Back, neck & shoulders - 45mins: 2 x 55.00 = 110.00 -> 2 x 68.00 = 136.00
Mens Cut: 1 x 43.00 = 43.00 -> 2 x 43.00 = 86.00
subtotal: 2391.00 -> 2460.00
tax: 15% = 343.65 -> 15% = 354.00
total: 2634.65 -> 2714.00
• • • •
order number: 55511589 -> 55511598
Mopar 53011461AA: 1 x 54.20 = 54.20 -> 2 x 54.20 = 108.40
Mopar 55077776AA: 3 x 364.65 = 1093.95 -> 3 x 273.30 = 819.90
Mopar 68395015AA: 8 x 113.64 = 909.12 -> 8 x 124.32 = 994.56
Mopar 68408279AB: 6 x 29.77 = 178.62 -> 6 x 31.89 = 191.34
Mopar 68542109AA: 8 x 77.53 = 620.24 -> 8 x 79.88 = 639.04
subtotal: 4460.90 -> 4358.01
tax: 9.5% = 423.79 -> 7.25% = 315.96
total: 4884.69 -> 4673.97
• • • •
[Your assignment]: Look through the data above for the word "Mopar". Report each line where it occurs.

[Answer space]:
Mopar 53011461AA: 1 x 54.20 = 54.20 -> 2 x 54.20 = 108.40
Mopar 55077776AA: 3 x 364.65 = 1093.95 -> 3 x 273.30 = 819.90
Mopar 68395015AA: 8 x 113.64 = 909.12 -> 8 x 124.32 = 994.56
Mopar 68408279AB: 6 x 29.77 = 178.62 -> 6 x 31.89 = 191.34
Mopar 68542109AA: 8 x 77.53 = 620.24 -> 8 x 79.88 = 639.04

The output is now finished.